Here are six easy ways to celebrate in Paris à la Cheapo.
Through early January, the city’s iconic streets are aglow with holiday lights, Christmas window displays and the sounds of the holidays. Of special note are the trees and lights at Place Vendome, the festive decorations hanging across rue Montorgueil, and of course, the ever-campy but always appreciated displays on the historic Champs-Elysées.
To appreciate the lights, be sure to grab a cup of hot wine (vin chaud) to go while strolling the streets. The Christmas markets, while selling plenty of trinkets, do manage to provide enough of the sweetened, spiced wine that make them worth a trip. Once the holidays are finished, the wine is still available in most cafés, and is often a bit tastier—and it doesn’t get cold as quickly.

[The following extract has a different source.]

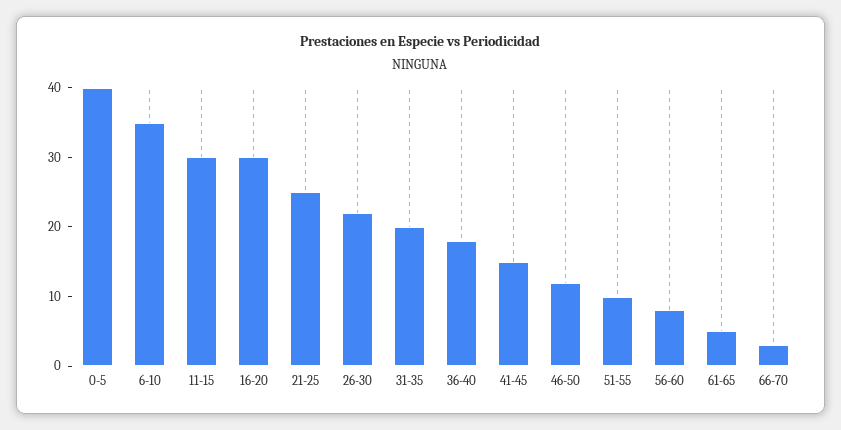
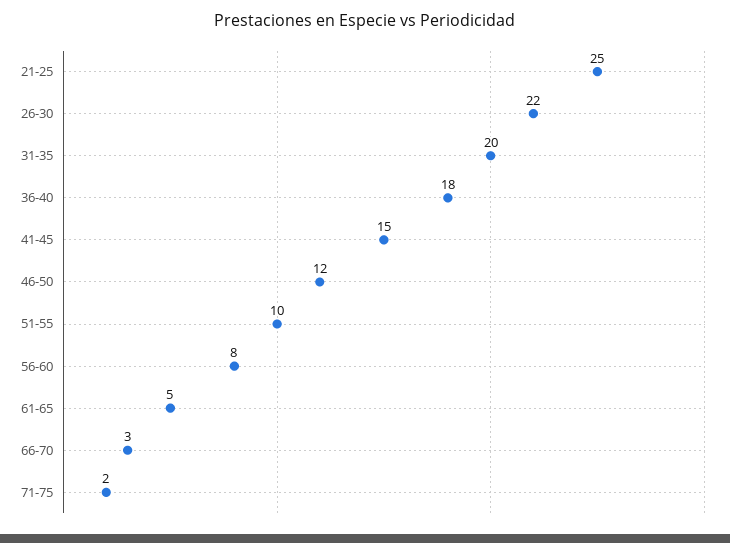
0-5: 40 -> none
6-10: 35 -> none
11-15: 30 -> none
16-20: 30 -> none
71-75: none -> 2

Holiday eating in Paris can be tricky because many places close on December 24, 25, and January 1, but diners won’t starve, even on a budget. A simple yet exceedingly affordable meal can be had at old favorite Chartier while those looking to drop a bit more can have a four course meal including Champagne at the famed Coupole for €71. Though it may seem steep, it’s a lot cheaper than many holiday menus around town!
Winter is here, but that doesn’t mean you have to spend all of your time in Paris huddled away. Strap on your skates or rent a pair and hit the rink at the Hotel de Ville for some outdoor activity. If it’s a bit too frigid outside, the Patinoire Pailleron by the Parc de Buttes Chaumont is a bit more tolerable with its indoor rink and costs just a few euros to take hit the ice.
Although there haven’t been fireworks for several years in Paris on New Year’s, the Eiffel Tower does offer a lively light show, and the Champs-Elysees is the place to be if you want to join the throngs. Otherwise, don’t expect much more than a Champagne toast at midnight and some rabble rousers in the streets.
There is more to look forward to in early 2014. On January 6, the Feast of the Epiphany, you’ll see bakeries decked out with the galette des rois, the frangipane-based cake that ushers in the New Year. A small figurine of the baby Jesus is hiding inside each cake, and French tradition holds that he or she who finds the token in their slice buys next year’s cake.
Start off the New Year in debt—vive la France!